Personal information
- Date of birth: 5 January 1983 (age 42)
- Original team(s): North Ballarat (TAC Cup)
- Height: 180 cm (5 ft 11 in)
- Weight: 79 kg (174 lb)

Playing career^{1}
- Years: Club / Games (Goals)
- 2001–2004: West Coast / 22 (1)
- 2006: Richmond / 01 (0)
- Total:  / 23 (1)
- ^{1} Playing statistics correct to the end of 2006.

= Jeremy Humm =

Australian rules footballer

Jeremy Humm (born 5 January 1983) is a former Australian rules footballer who played with West Coast and Richmond. A tough half-back who came from the highly productive North Ballarat club, he played four games in his debut season. With limited opportunities, he played few games in 2002, although he earned a spot on the team for the finals.

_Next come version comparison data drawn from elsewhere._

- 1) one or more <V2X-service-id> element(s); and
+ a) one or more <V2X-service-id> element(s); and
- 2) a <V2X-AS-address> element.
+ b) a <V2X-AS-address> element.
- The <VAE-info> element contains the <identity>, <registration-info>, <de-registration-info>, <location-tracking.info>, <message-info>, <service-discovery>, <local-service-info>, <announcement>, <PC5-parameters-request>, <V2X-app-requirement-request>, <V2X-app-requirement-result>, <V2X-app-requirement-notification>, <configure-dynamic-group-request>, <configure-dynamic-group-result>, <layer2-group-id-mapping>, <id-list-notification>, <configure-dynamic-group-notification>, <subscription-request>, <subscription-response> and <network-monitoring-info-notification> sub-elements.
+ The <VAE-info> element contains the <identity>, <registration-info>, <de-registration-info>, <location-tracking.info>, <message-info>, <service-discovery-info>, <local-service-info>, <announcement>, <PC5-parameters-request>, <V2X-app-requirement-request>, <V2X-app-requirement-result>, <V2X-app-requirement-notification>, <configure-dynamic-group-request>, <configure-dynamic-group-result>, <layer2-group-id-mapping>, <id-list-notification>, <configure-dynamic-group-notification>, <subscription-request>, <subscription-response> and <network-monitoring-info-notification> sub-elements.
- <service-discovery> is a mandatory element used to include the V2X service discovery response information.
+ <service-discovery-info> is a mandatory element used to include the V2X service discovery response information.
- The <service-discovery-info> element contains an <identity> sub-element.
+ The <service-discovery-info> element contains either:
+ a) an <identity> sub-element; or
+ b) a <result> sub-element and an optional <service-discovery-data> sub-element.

With an unexpectedly small 8 games during the 2003 season and a poor start to 2004, he played most of the year in the West Australian Football League. In 2006 he moved to Richmond. He played 1 game for the Tigers and He was not picked again in 2006 and he has made no further appearances in the AFL. In 2012 he won the Hayward Medal as the Best and Fairest Player in the South West Football League, playing for the Augusta-Margaret River Hawks.

In 2015, he joined the Boston Demons football club in Massachusetts USA, where he currently oversees training as a playing coach and helps develop young US talent.

==Sources==
- Holmesby, Russell & Main, Jim (2007). The Encyclopedia of AFL Footballers. 7th ed. Melbourne: Bas Publishing.